How bad is link-rot on my blog?


I read this brilliant blog post by Wouter Groeneveld looking at how many dead links there were on his blog. I thought I'd try something similar.

Every day, I look at the On This Day page of my blog and look at that day's historic posts. I click on every link to see if it is still working. If it isn't, I have a few options.

  1. If the site is working, but the content has moved, I change the link to point at the content.
  2. If the site is dead, or the content isn't there, I stick the URl into the WayBack Machine and pick the archive closest to the publication date.
  3. If the archive doesn't have it, I try to find a link from around the same date and point it to that.
  4. If not, I remove the link.

Why don't I just cURL the URl and see if it responds with a 2xx HTTP code?

I used to use an automated checker to test my links. But spam sites lie. Lots of the dead sites have been taken over by scammers, spammers, and AI grifters. They return an HTTP OK and then serve up advertising. Yeuch! So now I spend each morning Tending To My Digital Garden and manually checking the links.

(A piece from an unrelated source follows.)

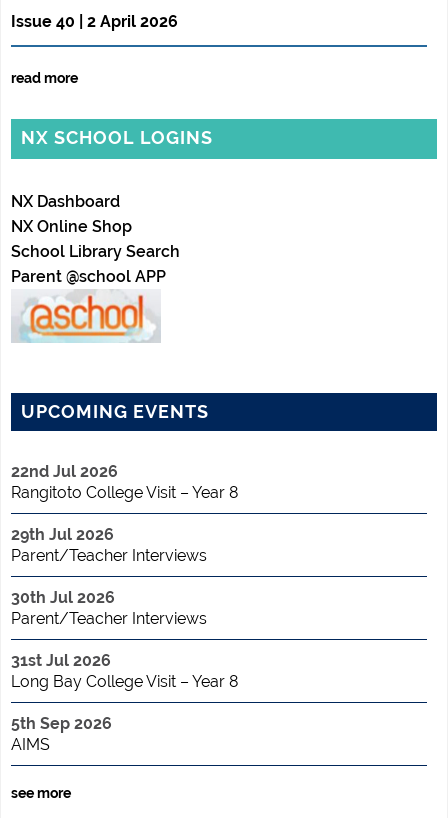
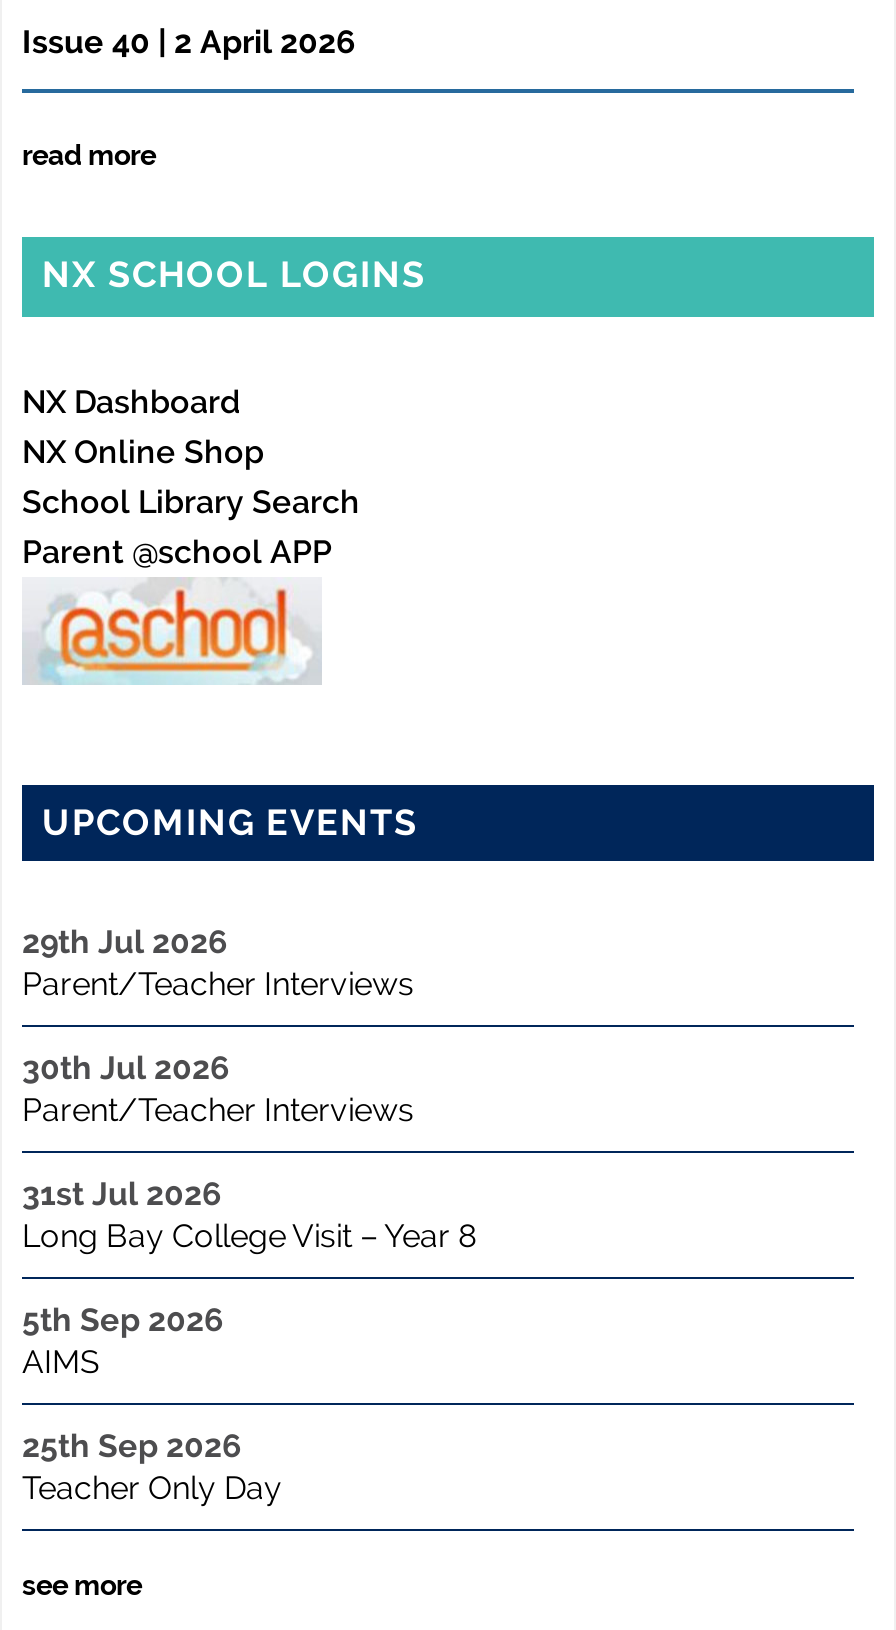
[11,462,238,502] 22nd Jul 2026 | Rangitoto College Visit – Year 8 -> none
moved [11,525,238,754] -> [22,923,476,1381]: 29th Jul 2026 | Parent/Teacher Interviews | 30th Jul 2026 | Parent/Teacher Interviews | 31st Jul 2026 | Long Bay College Visit – Year 8 | 5th Sep 2026 | AIMS
none -> [22,1427,282,1507] 25th Sep 2026 | Teacher Only Day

So, let's scan through every link within my blog posts and see which ones have been archived.

Results

Here's a stacked chart showing blog posts from 2008 until today:

Stacked Bar Chart.

And, if you prefer percentages, here's another chart:

Line chart showing percentages.

Rather unsurprisingly, the older posts have the most link-rot.

Here's the data if you want to play with it yourself:

CSV CSVYear,Total,Archives
2008,159,27
2009,1335,156
2010,1166,91
2011,1130,85
2012,1392,98
2013,1889,84
2014,1858,35
2015,3016,43
2016,2274,37
2017,1309,17
2018,1561,25
2019,1580,18
2020,3362,33
2021,3621,40
2022,2904,22
2023,2358,15
2024,2136,19

Deficiencies

There will be some links that I haven't spotted. There will be dead links in review metadata and in comments. My code might not have accounted for some weird edge cases in the HTML.

But, generally, it should be a roughly accurate assessment.

Generating the data

Using the WP CLI, this can be run with wp eval-file archive.php:

PHP PHP<?php
//  Load the WordPress environment
require_once( "wp-load.php" );

//  Loop through the desired years
for ( $year = 2008; $year <= 2024; $year++ ) {
        //  Initialise the counters
        $total_links   = 0;
        $archive_links = 0;

        //  Get all the published posts for that year
        $posts = get_posts( [
            "date_query" => [
                [ "year" => $year, ],
            ],
            "post_type"   => "post",
            "post_status" => "publish",
            "numberposts" => -1,
        ] );

        //  Loop through each post
        foreach ( $posts as $post ) {
            $ID = $post->ID;

            //  Render the content of the post
            $content = apply_filters( "the_content", get_the_content( null, false, $ID ) );

            //  Count total occurrences of "<a href="
            preg_match_all( '/<a href=/i', $content, $matches );
            $total_links += count( $matches[0] );

            //  Count total occurrences of "<a href=" which contain "archive.org"
            preg_match_all( '/<a href=["\'][^"\']*archive.org/i', $content, $archive_matches );
            $archive_links += count( $archive_matches[0] );
        }

    //  Display the results as CSV
    echo "{$year},";
    echo "{$total_links},";
    echo "{$archive_links}\n";
}

Share this post on…

  • Mastodon
  • Facebook
  • LinkedIn
  • BlueSky
  • Threads
  • Reddit
  • HackerNews
  • Lobsters
  • WhatsApp
  • Telegram

6 thoughts on “How bad is link-rot on my blog?”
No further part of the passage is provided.